Cierto, la voluntad popular no puede expresarse al margen de la ley; no es válida la simplificación del concepto de democracia del Govern (este referéndum está viciado por múltiples razones, basta con citar la lamentable falla en el procedimiento que tramitó las leyes que lo abalan). No lo es menos que una visión fundamentalista de la legalidad vigente, que pese a las múltiples advertencias siquiera ha intentado reformarse, no puede negar la expresión de dicha voluntad, que existe, hasta obturarla (¿o es que ahora se puede reprimir en su nombre?). 

Por tanto, señores, ¡y tanto que esto va de democracia! Pero, nuestra realidad no es binaria, supera por mucho la dicotomía sí o no. Al menos en nuestro modelo jurídico-político, la democracia es el resultado de la aplicación simultánea de ambos principios, el democrático y el de legalidad, debidamente armonizados. 

En consecuencia, acudiré a eso que llaman interés general (ya discutiremos qué tiene de general), emplearé los términos eufemísticos de nuestra Constitución, para constatar la necesidad de permitir que las nacionalidades históricas también, si así lo desean, las regiones que forman parte de España se replanteen y decidan, en su caso, mediante referéndum su modelo de encaje en el Estado. Más aún cuando hay una clara, firme y manifiesta voluntad de hacerlo por una amplia mayoría (cualificada) del Parlament, institución que no es necesario recordar representa al conjunto de la ciudadanía catalana. Hay que discutir y pactar, evidentemente, el tipo y las condiciones de dicho referéndum y, a partir de aquí asumir el riesgo y que cada uno que apueste por eso que más le ilusione.

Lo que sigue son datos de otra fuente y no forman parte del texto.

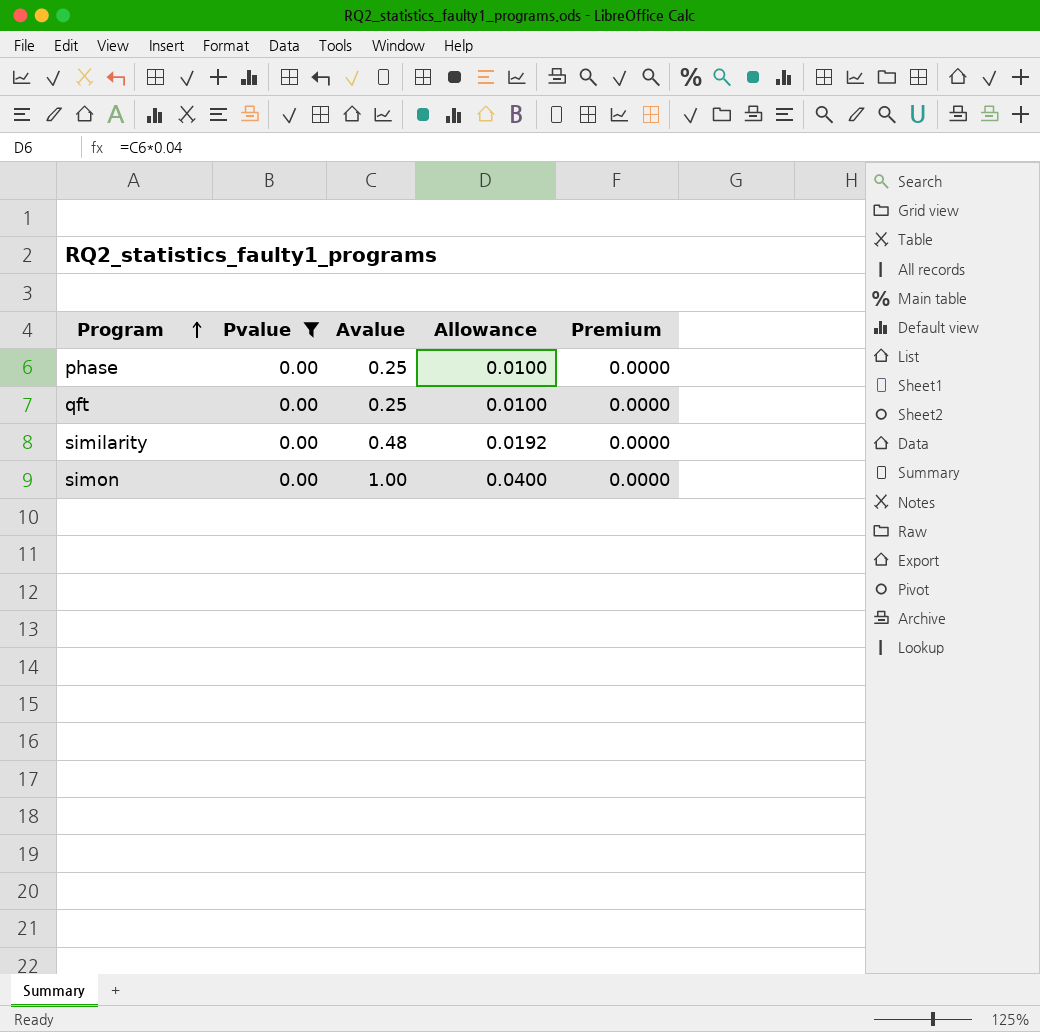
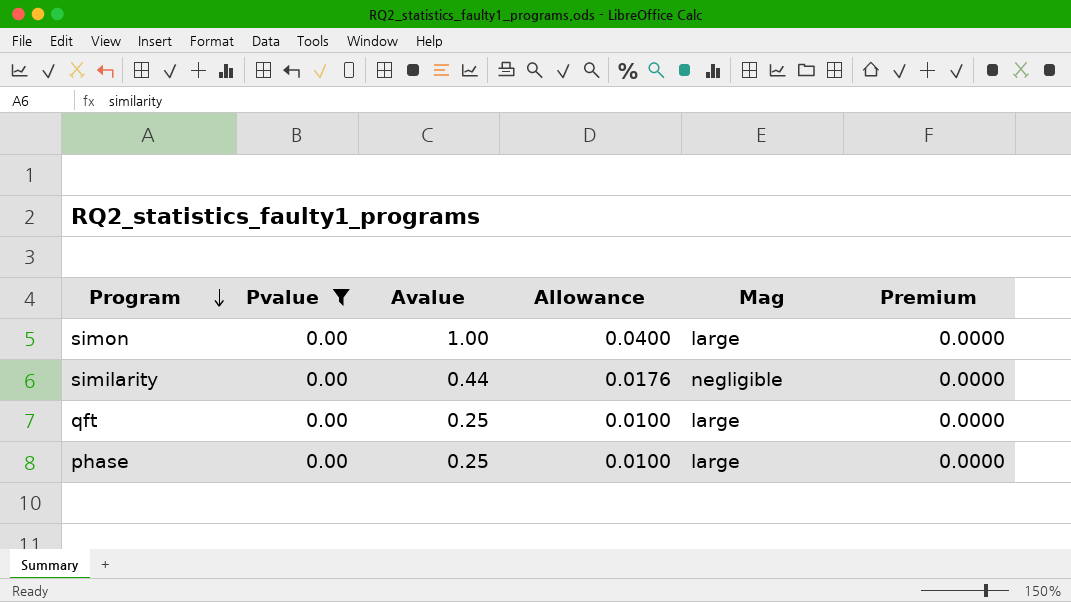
row order: Program ascending -> Program descending
column Mag | position: none -> 5
similarity | Avalue: 0.48 -> 0.44
similarity | Allowance: 0.0192 -> 0.0176

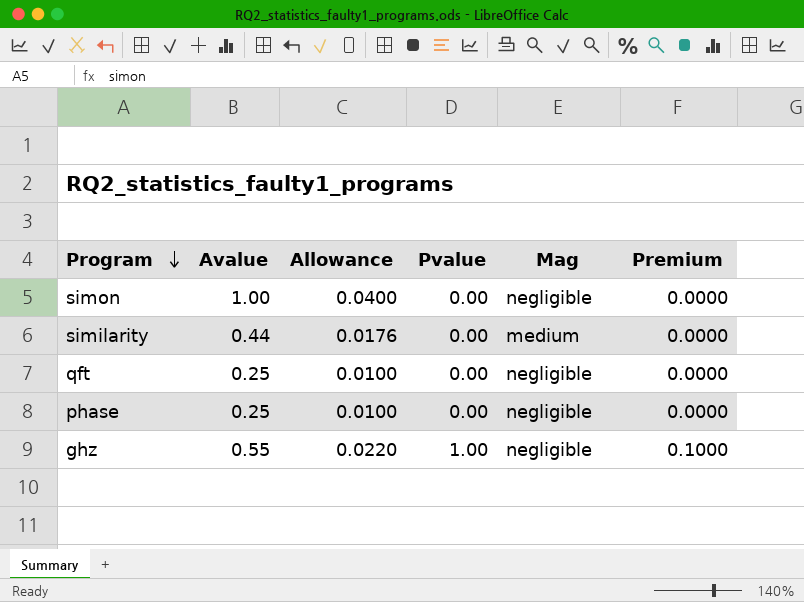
filter: Pvalue = 0.00 -> none
column Pvalue | position: 2 -> 4
simon | Mag: large -> negligible
similarity | Mag: negligible -> medium
qft | Mag: large -> negligible
phase | Mag: large -> negligible

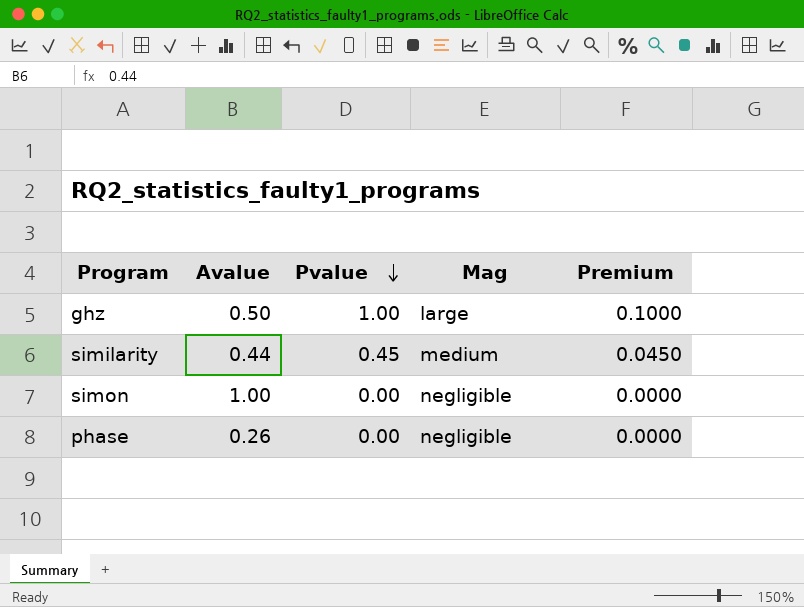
row order: Program descending -> Pvalue descending
column Allowance | formula: [Avalue] * 0.04 -> none
row qft: 0.25 | 0.0100 | 0.00 | negligible | 0.0000 -> none
ghz | Avalue: 0.55 -> 0.50
ghz | Mag: negligible -> large
similarity | Pvalue: 0.00 -> 0.45
similarity | Premium: 0.0000 -> 0.0450
phase | Avalue: 0.25 -> 0.26

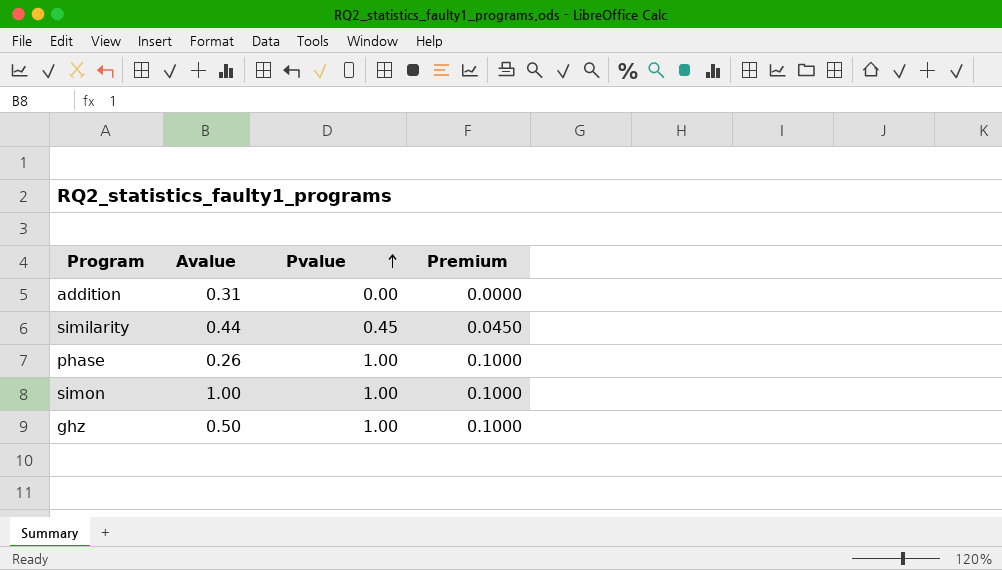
row order: Pvalue descending -> Pvalue ascending
column Mag | position: 4 -> none
row addition: none -> 0.31 | 0.00 | 0.0000
phase | Pvalue: 0.00 -> 1.00
phase | Premium: 0.0000 -> 0.1000
simon | Pvalue: 0.00 -> 1.00
simon | Premium: 0.0000 -> 0.1000

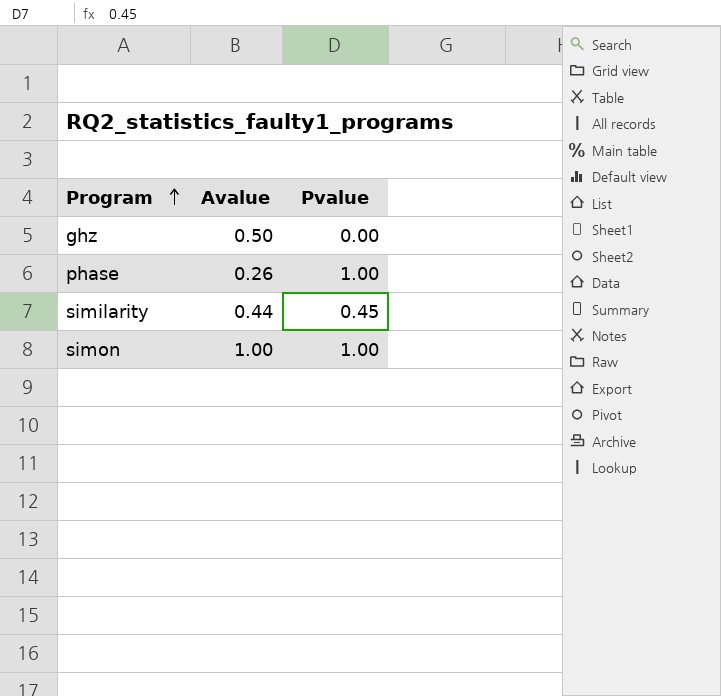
row order: Pvalue ascending -> Program ascending
column Premium | formula: [Pvalue] * 0.1 -> none
row addition: 0.31 | 0.00 | 0.0000 -> none
ghz | Pvalue: 1.00 -> 0.00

Convendría, creo, no esperar al 1-O para reemprender el juego. Hemos entrado ya en la pura perversión. El aumento de la desafección y la crispación no hace sino dificultar, aún más, la tarea verdaderamente difícil: restituir un marco jurídico-político de convivencia básico que restablezca la normalidad en Cataluña y en el resto de España. Es momento de afrontar este conflicto que perturba la política desde hace más de un siglo, de que conozcamos si la verdad tiene más de consenso que de verdad; o a la inversa. I, aceptarlo.